Pike in Rifle gravel pit endanger other fish
The fight to protect four endangered species of fish in the Upper Colorado River Basin — an effort spanning three states and involving numerous agencies — has spread to a gravel pit in east Rifle.
At issue is a population of northern pike, a non-native and invasive species, in the pit, which lies in the Colorado floodplain just south of the river and west of Mamm Creek. Shortly after the discovery of northern pike in the Colorado River near Rifle in 2012, Colorado Parks and Wildlife identified the gravel pit as one of the likely sources, along with the Rifle Gap Reservoir.

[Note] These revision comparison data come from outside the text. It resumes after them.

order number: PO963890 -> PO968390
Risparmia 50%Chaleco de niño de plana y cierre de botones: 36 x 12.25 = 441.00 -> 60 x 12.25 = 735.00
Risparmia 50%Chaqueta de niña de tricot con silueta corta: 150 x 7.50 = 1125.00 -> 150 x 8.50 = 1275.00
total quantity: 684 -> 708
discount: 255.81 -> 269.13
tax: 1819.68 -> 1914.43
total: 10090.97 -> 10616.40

The fish could pose a significant problem for the local brown trout population, as well as four endangered species of fish further downstream, said Lori Martin, an aquatic biologist with Colorado Parks and Wildlife. Northern pike, she explained, are toward the top of the food chain among freshwater fish, which can lead to population growth in the proper environment.

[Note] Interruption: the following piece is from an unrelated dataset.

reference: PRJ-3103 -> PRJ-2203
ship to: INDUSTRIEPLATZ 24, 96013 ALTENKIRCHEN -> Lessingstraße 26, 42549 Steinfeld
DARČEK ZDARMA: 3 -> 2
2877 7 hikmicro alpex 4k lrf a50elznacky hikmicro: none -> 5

Since 2012, steps have been taken to reduce the inflow of nonnative fish — including the installment of a screen below the Rifle Gap Reservoir in 2014 and the continued mechanical removal of the pike from the gravel pit — but local, state and federal partners are still trying to come up with a solution that all stakeholders can agree to.
Containing and eliminating invasive species is becoming an increasingly urgent problem here and elsewhere in the Upper Colorado River Basin.
For decades, state agencies, businesses and others stocked water sources with nonnative fish that anglers found desirable, said Brent Uilenberg, Technical Services Division manager with the Bureau of Reclamation Upper Colorado Region. Once people started realizing that these fish were “wiping out the native species,” the attention turned to control and in some cases eradication, he added.
In the case of the Upper Colorado River Basin, those native species include the humpback chub, bonytail chub, Colorado pikeminnow and the razorback sucker — all four are listed as endangered under the federal Endangered Species Act.
Efforts to restore those populations led to the formation of the Upper Colorado River Endangered Fish Recovery Program in 1988. The recovery program brings local, state and federal agencies in Colorado, Utah and Wyoming together with water and energy interests, as well as environmental groups, “to recover endangered fish in the Upper Colorado River Basin while water development proceeds in accordance with federal and state laws and interstate compacts,” according to the program’s website.
A basin-wide strategy — released by the recovery program in February 2014 — for controlling nonnative and invasive species listed the removal of the pike from the Colorado River basin and reservoirs feeding the river as a high priority. That same 160-page report noted that northern pike “are now established in the Colorado River near Rifle and in gravel pits upstream, and will likely invade downstream, rapidly increasing their distribution and abundance if allowed to persist.”
There is growing sense of urgency when it comes to constraining and eradicating invasive species, said Sherman Hebein, senior aquatic biologist for Colorado Parks and Wildlife Northwest Region. All but one of the four endangered species faces a high degree of threat, according to the most recent documents compiled by the U.S. Fish and Wildlife Service. The reports also show that recovery efforts for each fish could come into conflict with economic activities.
“The pond (in Rifle) is an important place and securing it is an important step for us to take,” Hebein said.
However, that step is still a work in progress. The gravel pit — which is privately owned — is located within Rifle’s watershed district, which was created to protect the city’s water supply; primarily the Colorado River. Recovery program agencies, including the Bureau of Reclamation and Colorado Parks and Wildlife, suggested plugging two overflow channels running between the river and the pit, but the city concluded that would not comply with best management practices for the watershed district.
When the original mining plan that led to the creation of the pond was developed, it was designed with overflow channels to keep the river’s water level on par with the pond, explained Jeff Simonson, principal with SGM and contractor for the city of Rifle. Plugging the overflow channels would cause further erosion of the banks during high water, eventually changing the location of the river, which could have adverse on the city’s water intake.
The concerns are valid, said the Bureau of Reclamation’s Uilenberg, but the pike problem persists.
Colorado Parks and Wildlife will continue monitoring and mechanically removing — a process that usually involves setting nets targeted for the species or electrofishing — the pike from the pond and the Colorado River, while the different stakeholders work on determining “the best plan of attack,” Martin said. “At this point it’s still in the early stages.”